***** Extracted entries

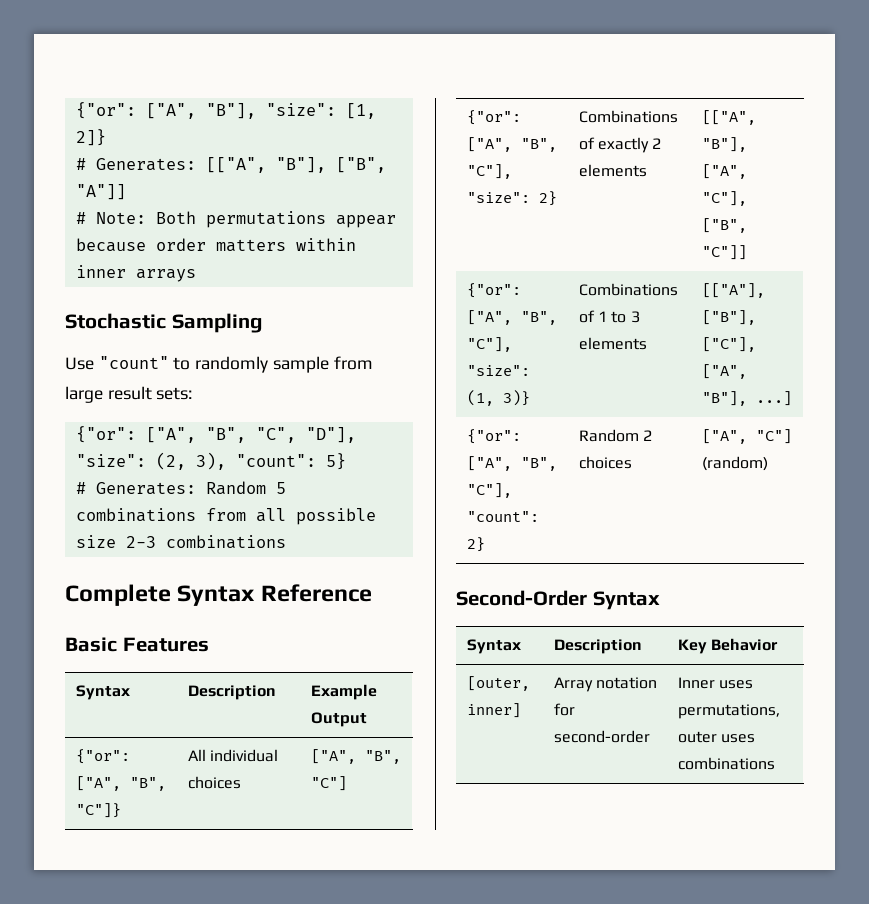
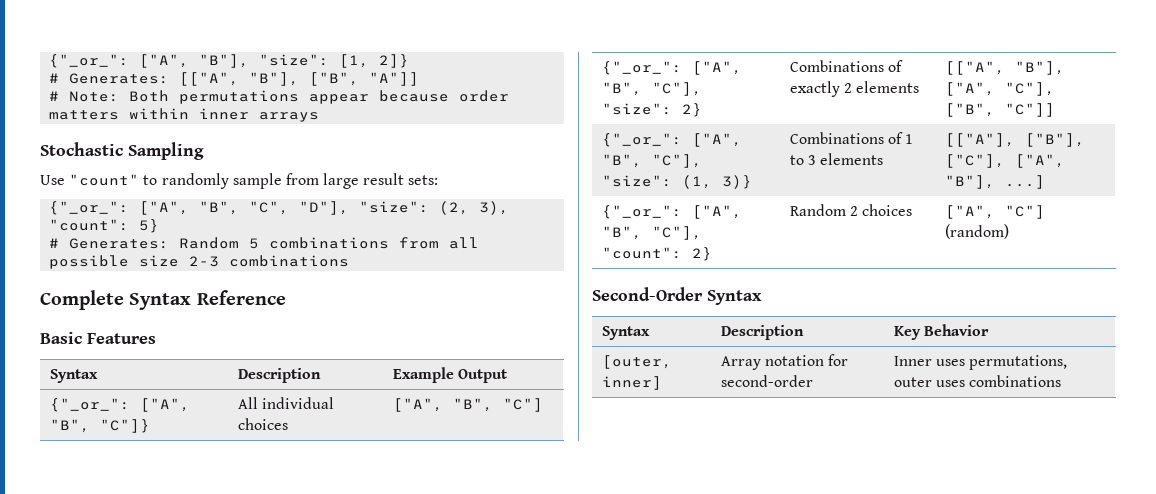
- {"or": ["A", "B"], "size": [1, 2]}
+ {"_or_": ["A", "B"], "size": [1, 2]}
- {"or": ["A", "B", "C", "D"], "size": (2, 3), "count": 5}
+ {"_or_": ["A", "B", "C", "D"], "size": (2, 3), "count": 5}
- {"or": ["A", "B", "C"]} | All individual choices | ["A", "B", "C"]
+ {"_or_": ["A", "B", "C"]} | All individual choices | ["A", "B", "C"]
- {"or": ["A", "B", "C"], "size": 2} | Combinations of exactly 2 elements | [["A", "B"], ["A", "C"], ["B", "C"]]
+ {"_or_": ["A", "B", "C"], "size": 2} | Combinations of exactly 2 elements | [["A", "B"], ["A", "C"], ["B", "C"]]
- {"or": ["A", "B", "C"], "size": (1, 3)} | Combinations of 1 to 3 elements | [["A"], ["B"], ["C"], ["A", "B"], ...]
+ {"_or_": ["A", "B", "C"], "size": (1, 3)} | Combinations of 1 to 3 elements | [["A"], ["B"], ["C"], ["A", "B"], ...]
- {"or": ["A", "B", "C"], "count": 2} | Random 2 choices | ["A", "C"] (random)
+ {"_or_": ["A", "B", "C"], "count": 2} | Random 2 choices | ["A", "C"] (random)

**********

About this task: All entries above must be duplicated exactly; please omit any picture they hold.

Solution below:
- {"or": ["A", "B"], "size": [1, 2]}
+ {"_or_": ["A", "B"], "size": [1, 2]}
- {"or": ["A", "B", "C", "D"], "size": (2, 3), "count": 5}
+ {"_or_": ["A", "B", "C", "D"], "size": (2, 3), "count": 5}
- {"or": ["A", "B", "C"]} | All individual choices | ["A", "B", "C"]
+ {"_or_": ["A", "B", "C"]} | All individual choices | ["A", "B", "C"]
- {"or": ["A", "B", "C"], "size": 2} | Combinations of exactly 2 elements | [["A", "B"], ["A", "C"], ["B", "C"]]
+ {"_or_": ["A", "B", "C"], "size": 2} | Combinations of exactly 2 elements | [["A", "B"], ["A", "C"], ["B", "C"]]
- {"or": ["A", "B", "C"], "size": (1, 3)} | Combinations of 1 to 3 elements | [["A"], ["B"], ["C"], ["A", "B"], ...]
+ {"_or_": ["A", "B", "C"], "size": (1, 3)} | Combinations of 1 to 3 elements | [["A"], ["B"], ["C"], ["A", "B"], ...]
- {"or": ["A", "B", "C"], "count": 2} | Random 2 choices | ["A", "C"] (random)
+ {"_or_": ["A", "B", "C"], "count": 2} | Random 2 choices | ["A", "C"] (random)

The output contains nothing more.